Audio: Secret information can be hidden in audio files in ways that are inaudible to the human ear. This can be done, for example, by modifying the LSB of audio samples.
Video: Since a video file is essentially a series of images, image steganography techniques can be applied to each frame. Additionally, specific techniques for video can be used, such as modifying motion data between frames.
Text: Although less common due to the smaller amount of redundant data in text compared to other media, it’s possible to hide information in texts using additional spaces, tabs, or changes in the character sequence.

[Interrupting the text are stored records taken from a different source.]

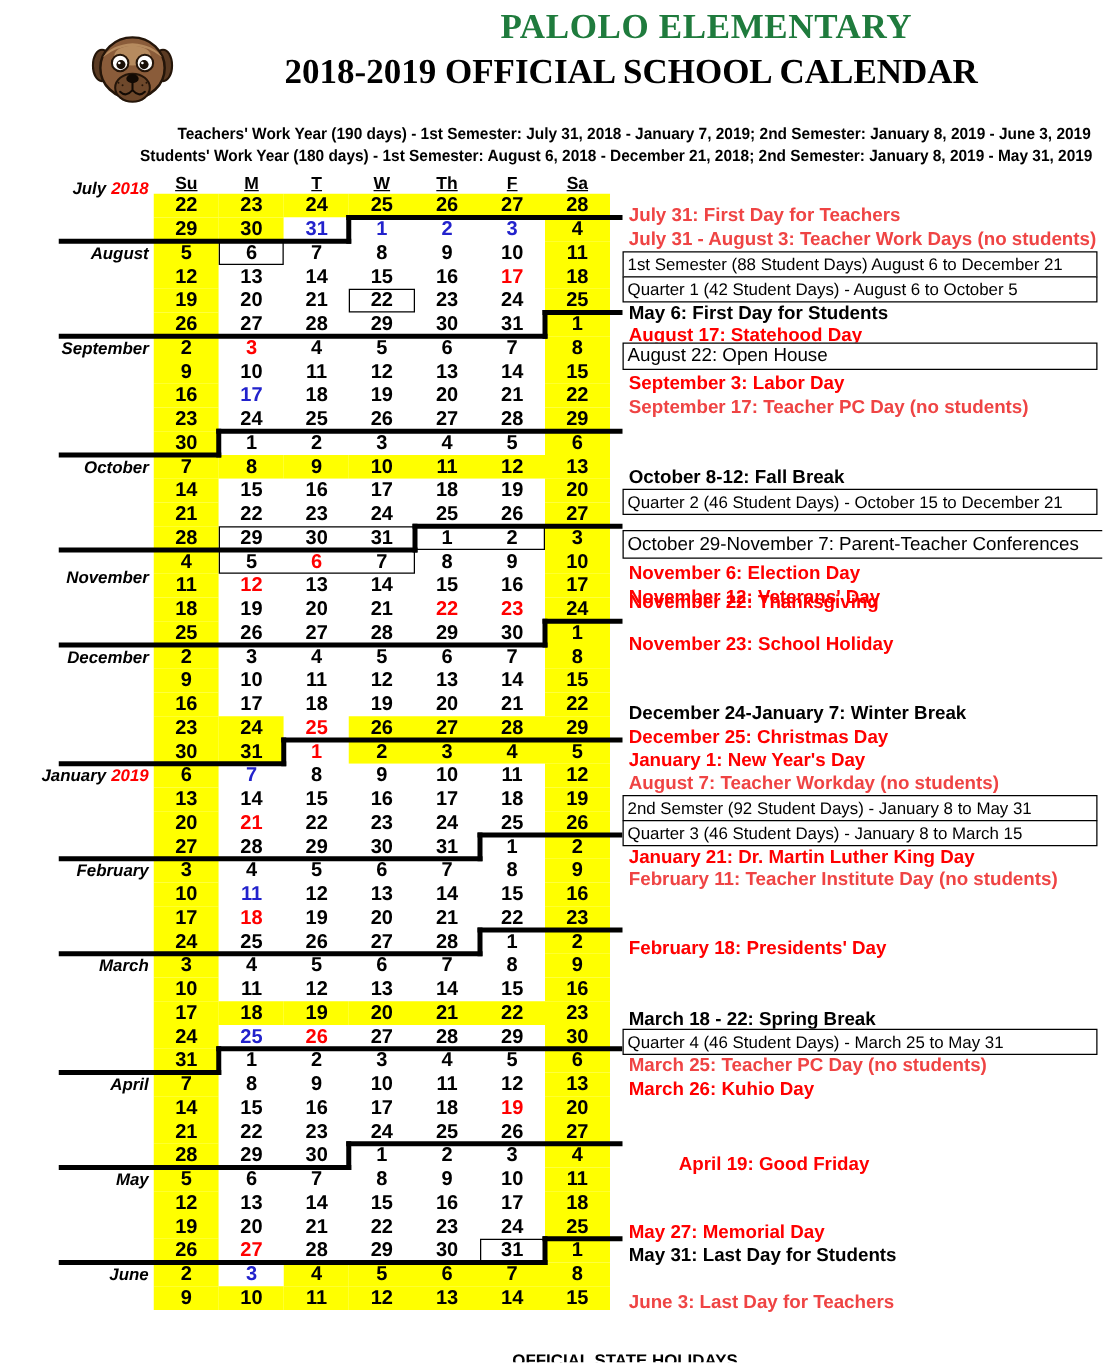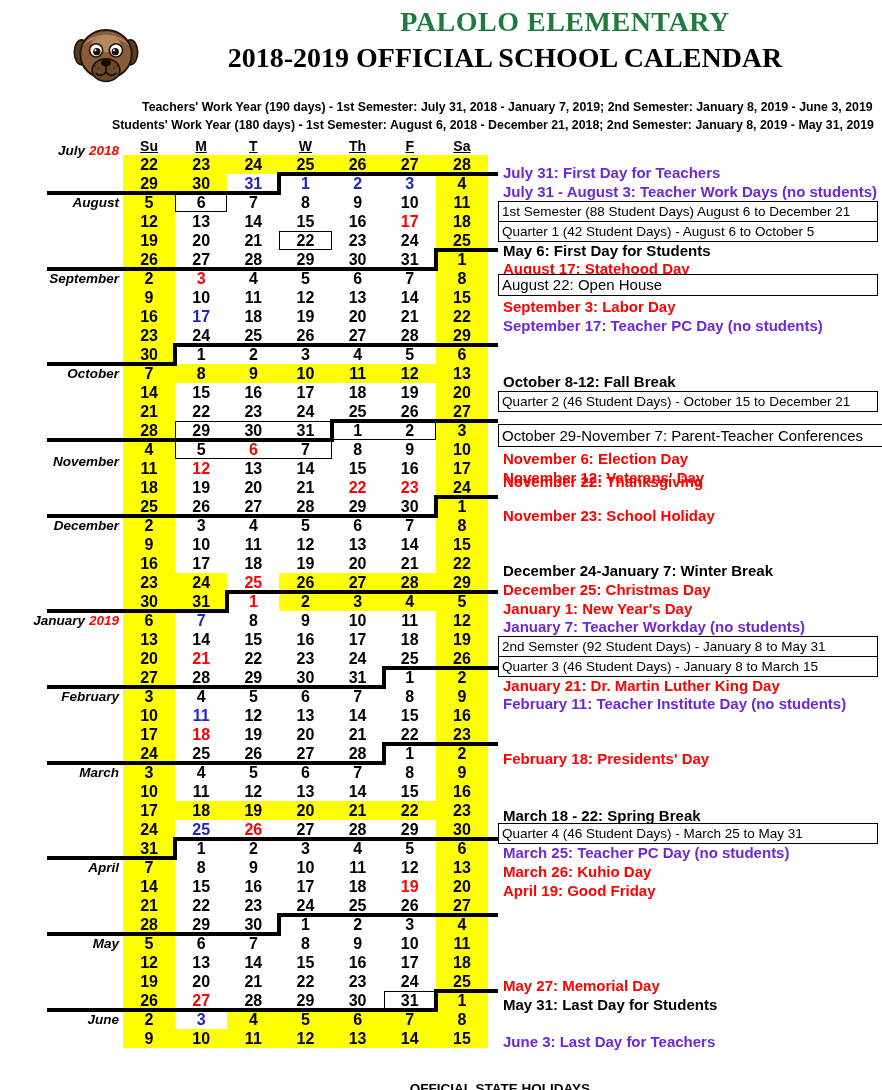--- a/index.html
+++ b/index.html
@@ -27,21 +27,21 @@
   
   .mlabel{position:absolute;left:8px;width:111px;height:19px;line-height:19px;text-align:right;
       font-weight:bold;font-style:italic;font-size:13.5px;color:#000;white-space:nowrap;}
   .mlabel .yr{color:#FF0000;margin-left:4px;}
   
   .bline{position:absolute;background:#000;}
   
   .obox{position:absolute;border:1.6px solid #000;box-sizing:border-box;background:transparent;}
   
   .ann{position:absolute;left:503px;white-space:nowrap;font-size:15px;font-weight:bold;line-height:19px;color:#000;}
-  .ann.blue{color:#6d28d9;}
+  .ann.blue{color:#ef4444;}
   .ann.red{color:#FF0000;}
   .ann.black{color:#000;}
   .ann.boxed{left:498px;font-weight:normal;color:#000;border:1px solid #000;background:#fff;
       box-sizing:border-box;overflow:hidden;padding:0 3px;font-size:13.5px;line-height:19px;height:21px;}
   .ann.box-sm{width:380px;}
   .ann.box-lg{width:380px;font-size:15px;height:22px;line-height:20px;}
   .ann.box-xl{width:392px;font-size:15px;height:23px;line-height:21px;}
   
   .banner{position:absolute;left:48px;top:1053px;width:834px;height:26px;background:#F79421;
       text-align:center;line-height:26px;font-weight:bold;font-size:18px;color:#000;}
@@ -492,30 +492,30 @@
       <div class="ann black" style="top: 372px;">October 8-12:  Fall Break</div>
       <div class="ann boxed box-sm" style="top: 391px;">Quarter 2 (46 Student Days) - October 15 to December 21</div>
       <div class="ann boxed box-xl" style="top: 424px;">October 29-November 7:  Parent-Teacher Conferences</div>
       <div class="ann red" style="top: 449px;">November 6:  Election Day</div>
       <div class="ann red" style="top: 468px;">November 12:  Veterans' Day</div>
       <div class="ann red" style="top: 472px;">November 22:  Thanksgiving</div>
       <div class="ann red" style="top: 506px;">November 23:  School Holiday</div>
       <div class="ann black" style="top: 561px;">December 24-January 7:  Winter Break</div>
       <div class="ann red" style="top: 580px;">December 25:  Christmas Day</div>
       <div class="ann red" style="top: 599px;">January 1:  New Year's Day</div>
-      <div class="ann blue" style="top: 617px;">January 7:  Teacher Workday (no students)</div>
+      <div class="ann blue" style="top: 617px;">August 7:  Teacher Workday (no students)</div>
       <div class="ann boxed box-sm" style="top: 636px;">2nd Semster (92 Student Days) - January 8 to May 31</div>
       <div class="ann boxed box-sm" style="top: 656px;">Quarter 3 (46 Student Days) - January 8 to March 15</div>
       <div class="ann red" style="top: 676px;">January 21:  Dr. Martin Luther King Day</div>
       <div class="ann blue" style="top: 694px;">February 11:  Teacher Institute Day (no students)</div>
       <div class="ann red" style="top: 749px;">February 18:  Presidents' Day</div>
       <div class="ann black" style="top: 806px;">March 18 - 22:  Spring Break</div>
       <div class="ann boxed box-sm" style="top: 823px;">Quarter 4 (46 Student Days) - March 25 to May 31</div>
       <div class="ann blue" style="top: 843px;">March 25:  Teacher PC Day (no students)</div>
       <div class="ann red" style="top: 862px;">March 26:  Kuhio Day</div>
-      <div class="ann red" style="top: 881px;">April 19:  Good Friday</div>
+      <div class="ann red" style="top: 922px; margin-left: 40px;">April 19:  Good Friday</div>
       <div class="ann red" style="top: 976px;">May 27:  Memorial Day</div>
       <div class="ann black" style="top: 995px;">May 31:  Last Day for Students</div>
       <div class="ann blue" style="top: 1032px;">June 3:  Last Day for Teachers</div>
     </div>
 
   <div class="osh">OFFICIAL STATE HOLIDAYS</div>
 </div>
 
 </body></html>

It’s also possible to substitute words or groups of words with synonyms, thereby encoding a different message.
Network protocols: Steganography can be used to hide information in data packets transmitted over networks, by manipulating certain fields or deliberately introducing anomalies that contain hidden data, as well as altering transmission times.
File systems: Some file systems have areas that aren’t commonly used (like slack blocks or metadata) where information can be hidden.

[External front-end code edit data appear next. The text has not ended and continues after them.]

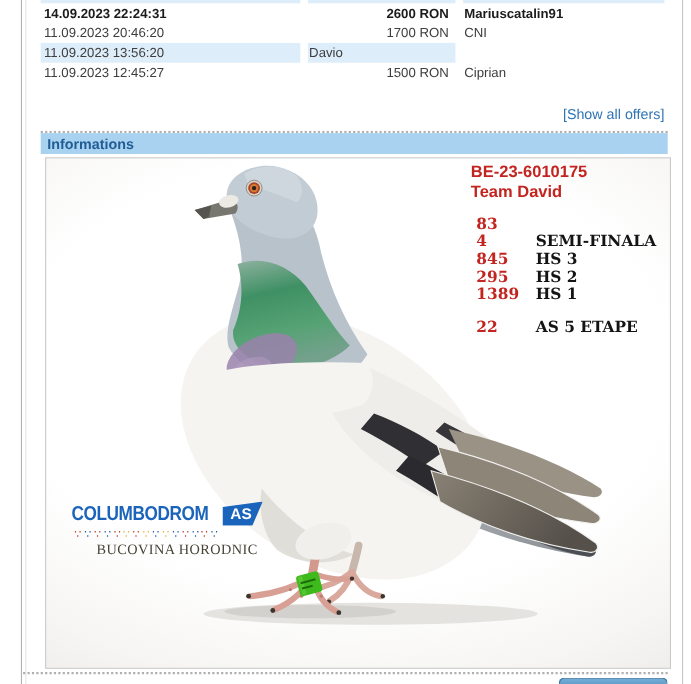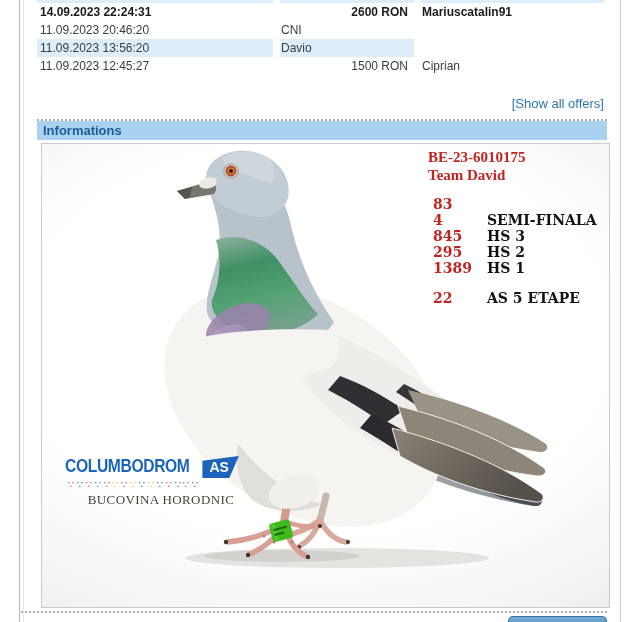--- a/index.html
+++ b/index.html
@@ -41,21 +41,21 @@
   
   .panel{
     position:absolute;left:41px;top:143px;width:569px;height:465px;box-sizing:border-box;
     border:1px solid #c9c9c9;
     background:radial-gradient(ellipse 95% 78% at 48% 42%, #ffffff 55%, #f6f5f3 80%, #ebeae7 100%);
   }
   .panel svg{position:absolute;left:0;top:0;}
 
   .ring-block{
     position:absolute;left:386px;top:4px;
-    font-family:Liberation Serif, serif;font-weight:700;font-size:15px;line-height:18px;
+    font-family:Liberation Sans, sans-serif;font-weight:700;font-size:15px;line-height:18px;
     color:var(--ring_red,#c32420);
   }
   .results{
     position:absolute;left:391px;top:52px;
     font-family:"DejaVu Serif",serif;font-weight:700;font-size:14px;line-height:16px;
   }
   .res-row{display:grid;grid-template-columns:54px auto;}
   .res-row .val{color:var(--ring_red,#c32420);}
   .res-row .lab{color:#141414;}
   .res-row.as-row{margin-top:14px;}
@@ -101,20 +101,21 @@
         <div></div>
         <div></div>
       </div>
     <div class="bid-row lead">
       <div class="cell date">14.09.2023 22:24:31</div>
       <div class="cell amount">2600 RON</div>
       <div class="cell bidder">Mariuscatalin91</div>
     </div>
     <div class="bid-row">
       <div class="cell date">11.09.2023 20:46:20</div>
+      <div class="cell amount">1700 RON</div>
       <div class="cell bidder">CNI</div>
     </div>
     <div class="bid-row alt">
       <div class="cell date">11.09.2023 13:56:20</div>
       <div class="cell bidder">Davio</div>
     </div>
     <div class="bid-row">
       <div class="cell date">11.09.2023 12:45:27</div>
       <div class="cell amount">1500 RON</div>
       <div class="cell bidder">Ciprian</div>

Digital documents: In formats like PDF or Word, it’s possible to hide information in metadata, white spaces, or by using nearly invisible text colors.
What are structural attacks?
Although steganography tries to hide information imperceptibly, the data embedding process can introduce changes to the structural characteristics of the carrier object. These changes, although they might be invisible or inaudible to the human observer, can be detected through statistical analysis.
When using LSB (Least Significant Bit) replacement techniques, significant statistical anomalies appear, as the LSB replacement causes the total amount of even values (for example, pixels) to increase and the total number of odd values to decrease.
These anomalies are exploited by a whole family of attacks known as “structural attacks”, among which the SPA attack, RS attack, and WS attack stand out.